Defining a POMDP

The expressive nature of POMDPs.jl gives problem writers the flexiblity to write their problem in many forms. In this section we will take a look at two ways to write a discrete problem, and a way of writing a continuous problem.

Functional Form POMDP

The first, and most straighforward way to define a POMDP problem is to implement the required model functions. For example, all POMDPs will need transition, reward, and observation functions. In this example we start with the simple Tiger POMDP problem. We want to use the SARSOP solver to compute a policy. To use a solver from JuliaPOMDP, a problem writer must define a set of functions required by the solver. To see what functions are required by SARSOP, check out its documentation here.

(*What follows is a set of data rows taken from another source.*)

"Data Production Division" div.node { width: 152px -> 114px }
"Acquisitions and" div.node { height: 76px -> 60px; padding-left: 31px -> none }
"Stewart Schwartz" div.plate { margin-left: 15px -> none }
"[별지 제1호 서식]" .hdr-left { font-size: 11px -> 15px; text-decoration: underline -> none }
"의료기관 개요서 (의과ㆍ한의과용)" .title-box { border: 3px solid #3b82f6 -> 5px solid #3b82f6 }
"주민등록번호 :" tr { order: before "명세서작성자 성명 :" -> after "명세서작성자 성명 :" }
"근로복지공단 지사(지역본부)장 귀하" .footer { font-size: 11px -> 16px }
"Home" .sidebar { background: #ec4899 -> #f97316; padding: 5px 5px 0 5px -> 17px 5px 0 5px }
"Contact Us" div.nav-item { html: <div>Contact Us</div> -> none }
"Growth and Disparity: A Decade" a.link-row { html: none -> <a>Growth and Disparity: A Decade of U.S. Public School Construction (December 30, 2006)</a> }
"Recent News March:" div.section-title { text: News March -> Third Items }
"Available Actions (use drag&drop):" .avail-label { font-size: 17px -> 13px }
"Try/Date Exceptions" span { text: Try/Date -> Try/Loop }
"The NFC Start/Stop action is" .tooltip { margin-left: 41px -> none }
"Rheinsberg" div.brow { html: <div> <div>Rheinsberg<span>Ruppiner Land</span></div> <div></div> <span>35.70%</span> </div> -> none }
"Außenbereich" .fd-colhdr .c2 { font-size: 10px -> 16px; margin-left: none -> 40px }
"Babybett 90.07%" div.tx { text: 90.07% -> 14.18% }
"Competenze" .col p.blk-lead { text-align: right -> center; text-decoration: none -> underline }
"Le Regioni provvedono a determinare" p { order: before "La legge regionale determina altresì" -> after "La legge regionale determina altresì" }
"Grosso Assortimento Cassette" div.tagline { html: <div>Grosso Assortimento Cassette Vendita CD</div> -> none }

We first define the Tiger POMDP type:

using POMDPs # load the interface
type TigerPOMDP <: POMDP{Bool, Int64, Bool} # parametarized inheritance POMDP{state, action, observation}
    r_listen::Float64 # reward for listening (negative)
    r_findtiger::Float64 # reward for finding the tiger (negative)
    r_escapetiger::Float64 # reward for escaping
    p_listen_correctly::Float64 # probbility that we hear the tiger correctly
    discount_factor::Float64 # discount factor
end
TigerPOMDP() = TigerPOMDP(-1.0, -100.0, 10.0, 0.85, 0.95) # default contructor

Notice that the TigerPOMDP inherits from the abstract POMDP type provided by POMDPs.jl. The abstract POMDP is parametarized by a Bool, Int64, Bool combination with the syntax TigerPOMDP <: POMDP{Bool, Int64, Bool}. The parametarization defines how we choose to represent the state, actions, and observations in our problem. In the TigerPOMDP we use a boolean to represent our states and observations (because there are two of each) and an integer to represent our actions (because there are 3).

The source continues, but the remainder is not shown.